[Version difference data]
((
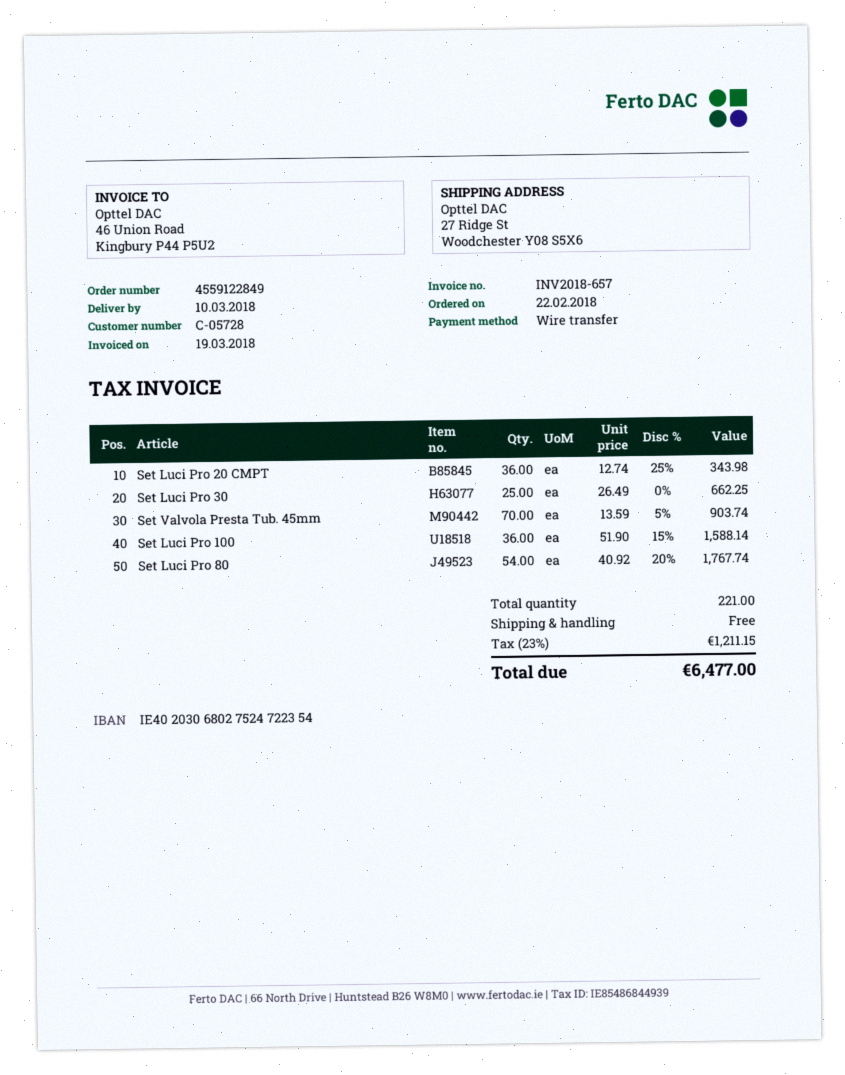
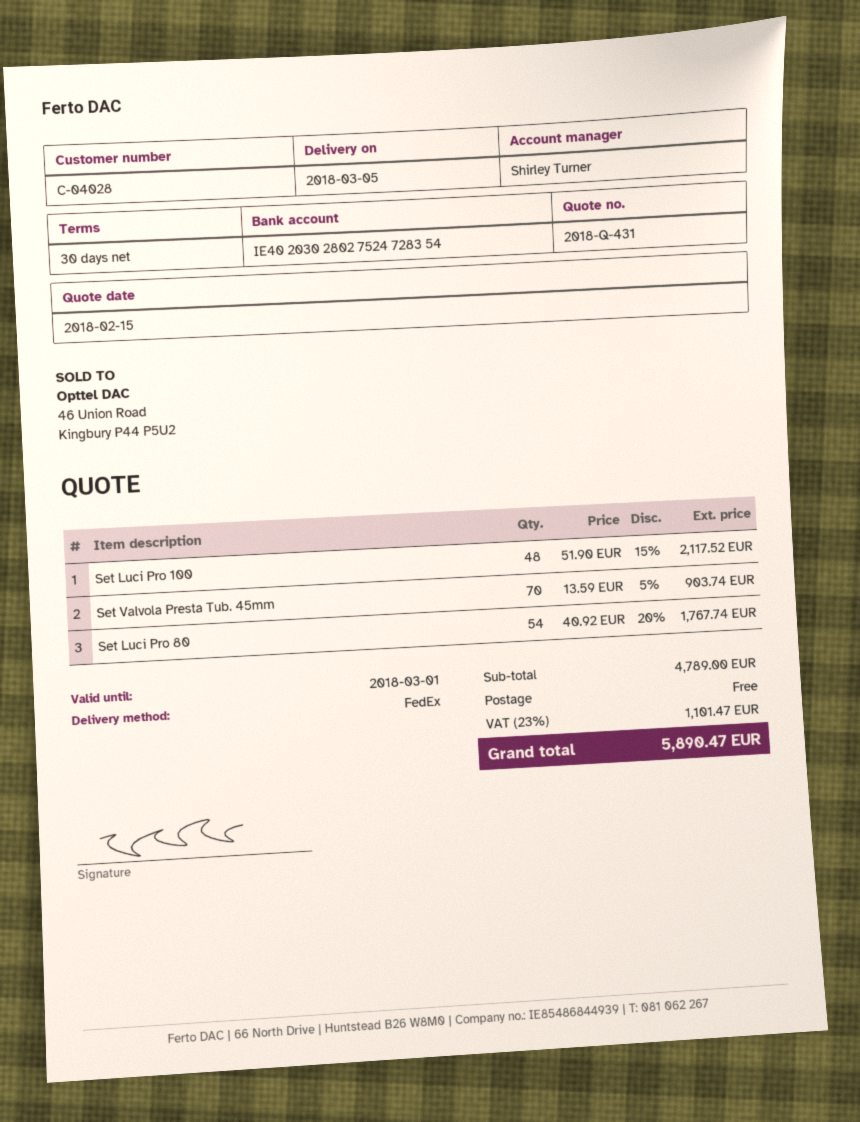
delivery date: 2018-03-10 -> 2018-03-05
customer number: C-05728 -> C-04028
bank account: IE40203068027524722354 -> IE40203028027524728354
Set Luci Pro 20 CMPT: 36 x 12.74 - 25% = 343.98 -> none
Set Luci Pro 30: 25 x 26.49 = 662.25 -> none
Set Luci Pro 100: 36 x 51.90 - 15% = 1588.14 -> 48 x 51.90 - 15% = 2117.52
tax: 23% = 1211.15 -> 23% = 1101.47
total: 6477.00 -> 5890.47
))
• [What needs to be done]
Where a line of the records contains the word "Luci", copy that line.

• [Output]
Set Luci Pro 20 CMPT: 36 x 12.74 - 25% = 343.98 -> none
Set Luci Pro 30: 25 x 26.49 = 662.25 -> none
Set Luci Pro 100: 36 x 51.90 - 15% = 1588.14 -> 48 x 51.90 - 15% = 2117.52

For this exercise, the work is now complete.